Frenetic. . . Fragmented. . . Frazzled. . .

It’s Friday afternoon, 3:30 p.m., and I’m running behind schedule. In fact, I’m about a week behind the lesson plans I created in August, and I’m trying to figure out what’s slowing me down. I’m proud of myself for trying new teaching strategies such as blogging, but I haven’t quite figured out how to “replace” old ones. My students have been such good sports, supporting my efforts to discuss online and make our discussions more student-centered; but I’m feeling out of sync and fragmented.

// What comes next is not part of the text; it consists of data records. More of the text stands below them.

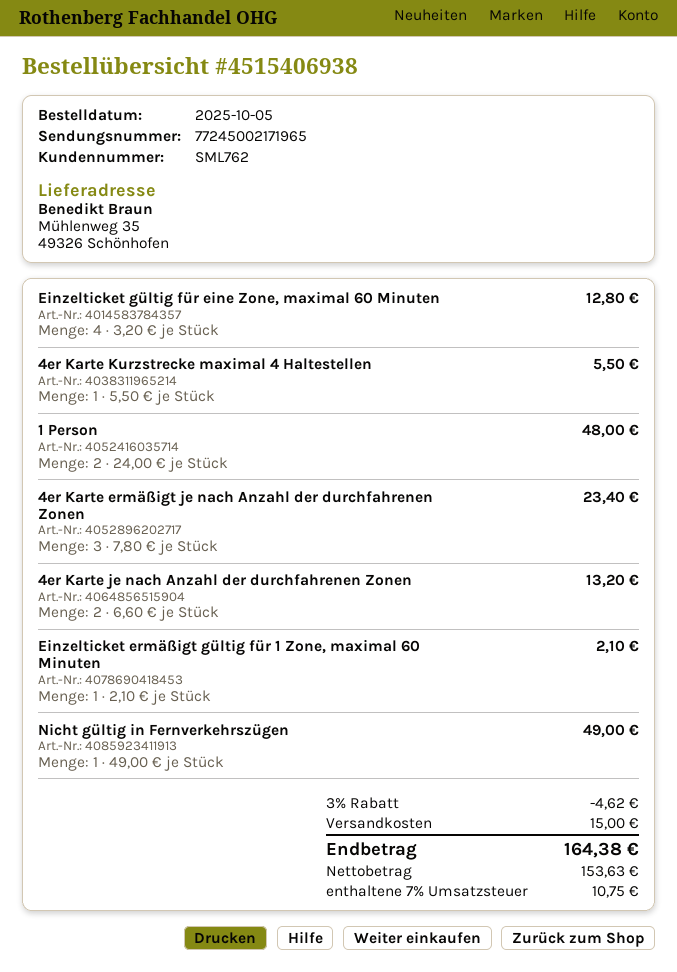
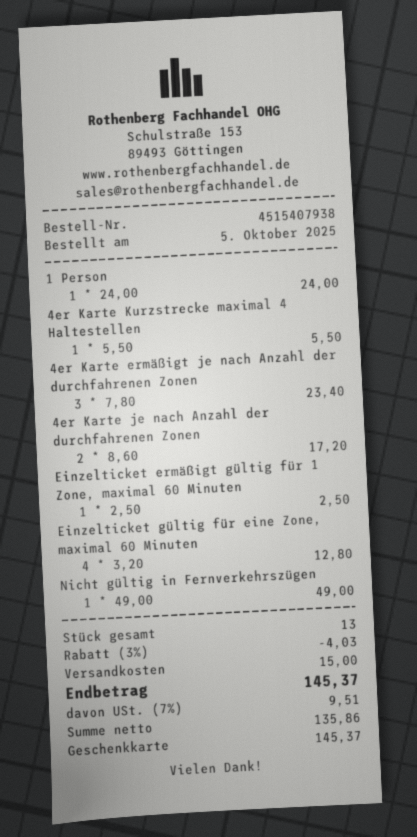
order number: 4515406938 -> 4515407938
1 Person: 2 x 24.00 = 48.00 -> 1 x 24.00 = 24.00
4er Karte je nach Anzahl der durchfahrenen Zonen: 2 x 6.60 = 13.20 -> 2 x 8.60 = 17.20
Einzelticket ermäßigt gültig für 1 Zone, maximal 60 Minuten: 1 x 2.10 = 2.10 -> 1 x 2.50 = 2.50
discount: 3% = 4.62 -> 3% = 4.03
net: 153.63 -> 135.86
tax: 7% = 10.75 -> 7% = 9.51
total: 164.38 -> 145.37

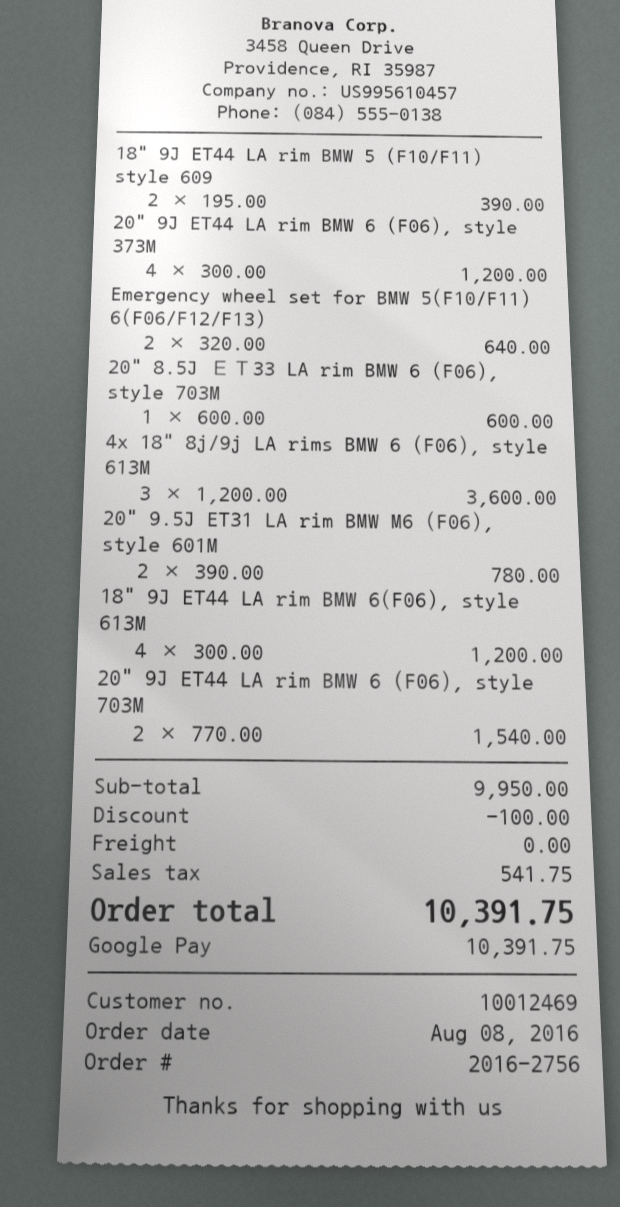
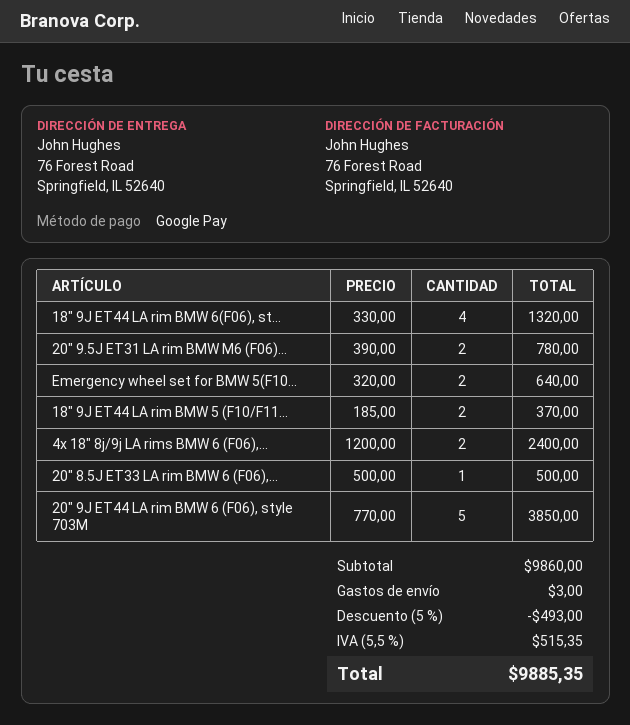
18" 9J ET44 LA rim BMW 5 (F10/F11) style 609: 2 x 195.00 = 390.00 -> 2 x 185.00 = 370.00
20" 9J ET44 LA rim BMW 6 (F06), style 373M: 4 x 300.00 = 1200.00 -> none
20" 8.5J ЕТ33 LA rim BMW 6 (F06), style 703M: 1 x 600.00 = 600.00 -> 1 x 500.00 = 500.00
4x 18" 8j/9j LA rims BMW 6 (F06), style 613M: 3 x 1200.00 = 3600.00 -> 2 x 1200.00 = 2400.00
18" 9J ET44 LA rim BMW 6(F06), style 613M: 4 x 300.00 = 1200.00 -> 4 x 330.00 = 1320.00
20" 9J ET44 LA rim BMW 6 (F06), style 703M: 2 x 770.00 = 1540.00 -> 5 x 770.00 = 3850.00
subtotal: 9950.00 -> 9860.00
discount: 100.00 -> 493.00
shipping: 0.00 -> 3.00
tax: 541.75 -> 515.35
total: 10391.75 -> 9885.35

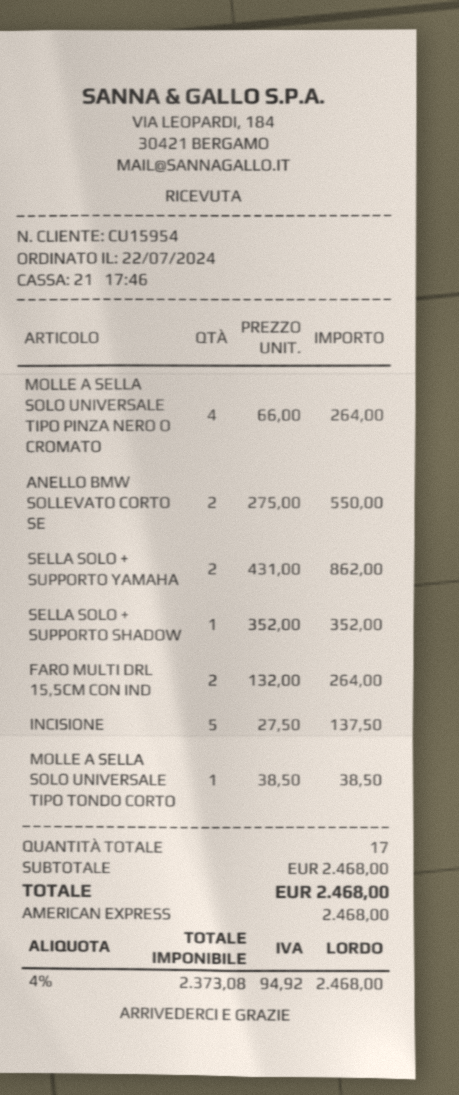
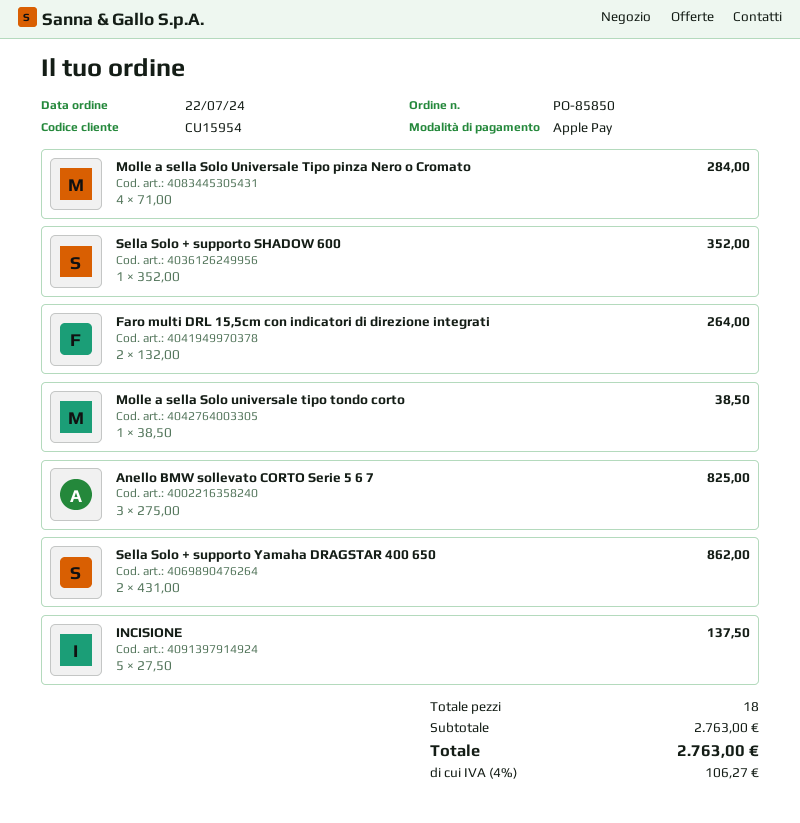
payment method: American Express -> Apple Pay
MOLLE A SELLA SOLO UNIVERSALE TIPO PINZA NERO O CROMATO: 4 x 66.00 = 264.00 -> 4 x 71.00 = 284.00
ANELLO BMW SOLLEVATO CORTO SE: 2 x 275.00 = 550.00 -> 3 x 275.00 = 825.00
total quantity: 17 -> 18
subtotal: 2468.00 -> 2763.00
tax: 4% = 94.92 -> 4% = 106.27
total: 2468.00 -> 2763.00

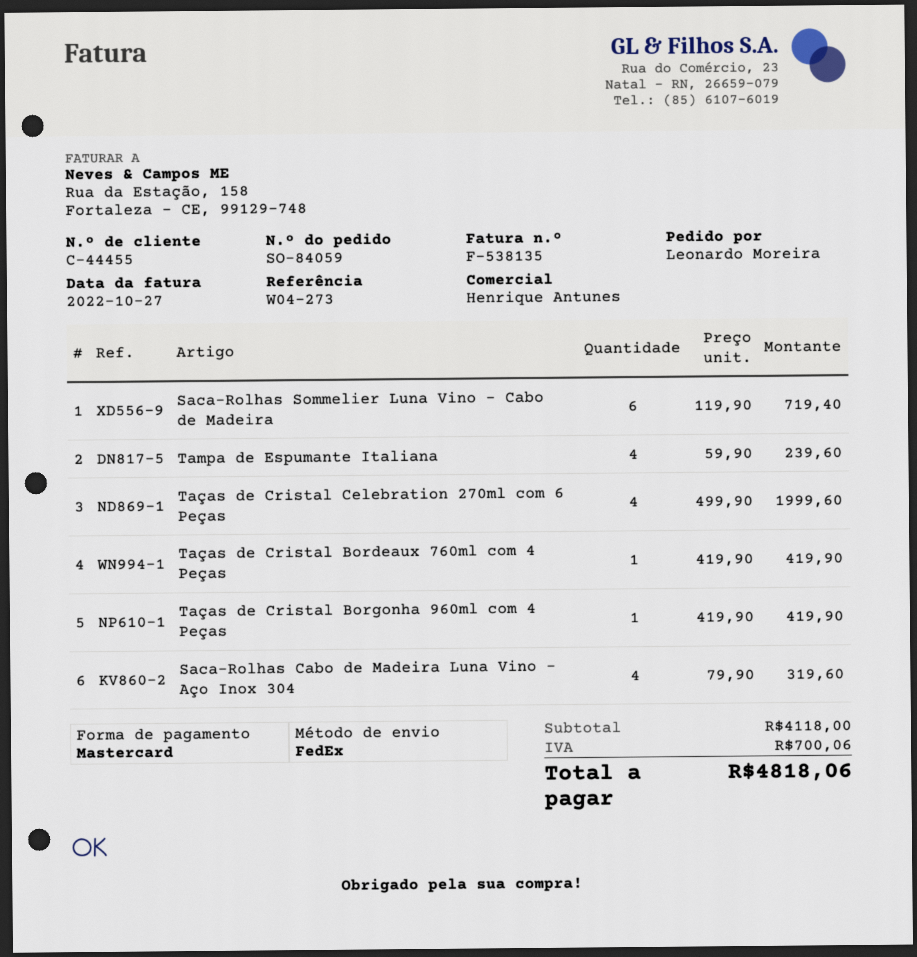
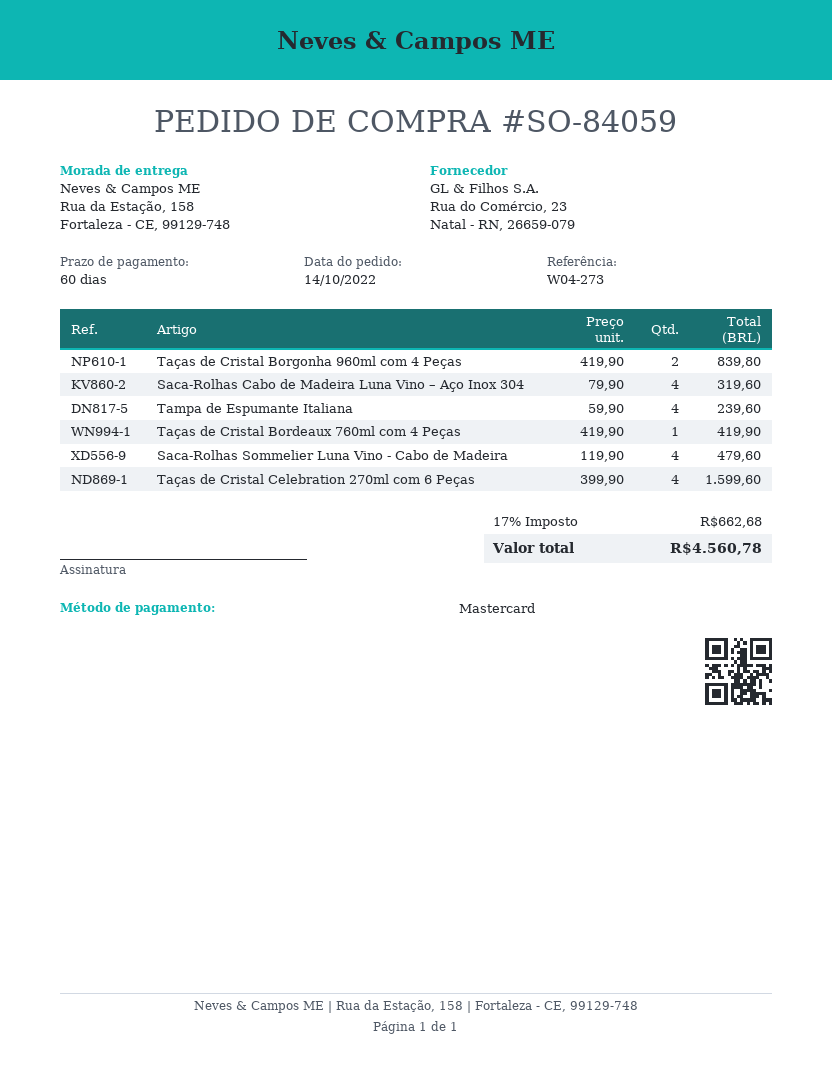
Saca-Rolhas Sommelier Luna Vino - Cabo de Madeira: 6 x 119.90 = 719.40 -> 4 x 119.90 = 479.60
Taças de Cristal Celebration 270ml com 6 Peças: 4 x 499.90 = 1999.60 -> 4 x 399.90 = 1599.60
Taças de Cristal Borgonha 960ml com 4 Peças: 1 x 419.90 = 419.90 -> 2 x 419.90 = 839.80
tax: 700.06 -> 662.68
total: 4818.06 -> 4560.78

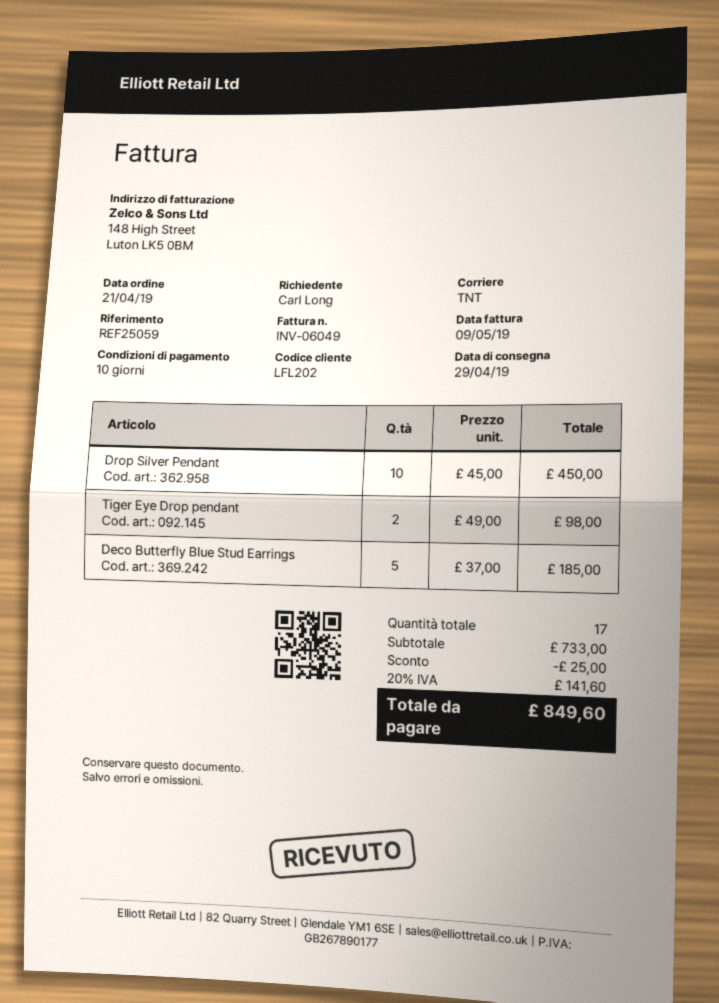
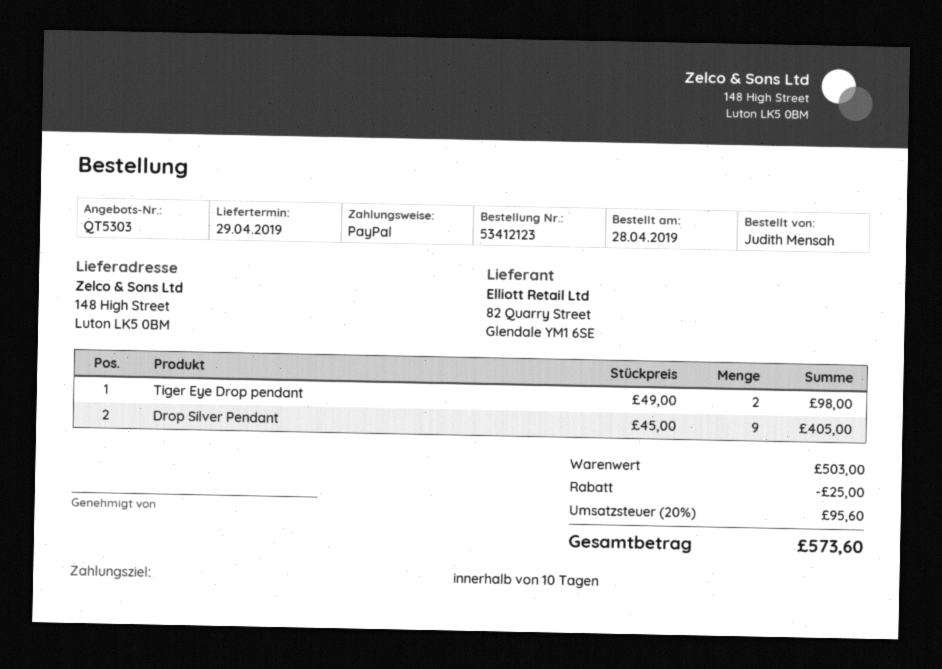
order date: 2019-04-21 -> 2019-04-28
ordered by: Carl Long -> Judith Mensah
Drop Silver Pendant: 10 x 45.00 = 450.00 -> 9 x 45.00 = 405.00
Deco Butterfly Blue Stud Earrings: 5 x 37.00 = 185.00 -> none
subtotal: 733.00 -> 503.00
tax: 20% = 141.60 -> 20% = 95.60
total: 849.60 -> 573.60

Wordsworth’s poem, “The World is Too Much With Us” keeps running through my head, and I want to be “a pagan suckled in a creed outworn” so I can look forward to a weekend for a change rather than dreading the piles of papers, laundry, letters of recommendation, and emails that need my immediate attention. It’s so tempting to keep teaching the way I’ve always taught because it takes so much time to try new strategies. I wish our district would switch to a four-day work week, and then I might feel I have time to rejuvenate. I’d like to blame my age—at 53 I just don’t have the energy I used to—but I probably need a personality transplant. I’m too “Type A,” too much of a perfectionist, and too passionate. How can Terry Sale be 54 (sorry, Terry, for publishing your age) and so laid-back, so organized, and so innovative? Well, at this point I’m going to adopt Scarlet O’Hara’s persona, because “after all, tomorrow is another day.”

3 Comments:

Blogger Karl Fisch said...

Hey, you don't look a day over 52.

I think you need to step back and give yourself a bit of a break. If you're feeling frenetic, fragmented and frazzled, that ultimately cannot be good for your students. I don't want you to stop trying new things, because I think you've found some success with them, but maybe just limit how many new things you try at once (or in how many classes). Give yourself some time to figure out what works and what is too much, too quickly.

7:48 PM  
Blogger annes said...

I echo Karl's thoughts. There is no need to replace things you are doing just for the sake of replacing them. As many of us have said about blogging, Don't blog for the sake of blogging. There is no need to change everything; it sounds like you need a good talk with Meyer or your mentor. Brad, last year in this group, chose not to make any chan ges and just thought about how he would do things. Then, as second semester rolled around, added a couple of things but jsut a few things. he has the same outlook now. Talk to him!

3:38 PM  
Blogger T Sale said...

Having been married to a gerontologist for 27 years, I long ago stopped worrying about my age being public information (though I do think this is the first time it's been published on a blog). Just remember that, as with Kubla Khan's sunny pleasure dome, there may be "ceaseless turmoil seething" underneath every time those students turn in another stack of essays.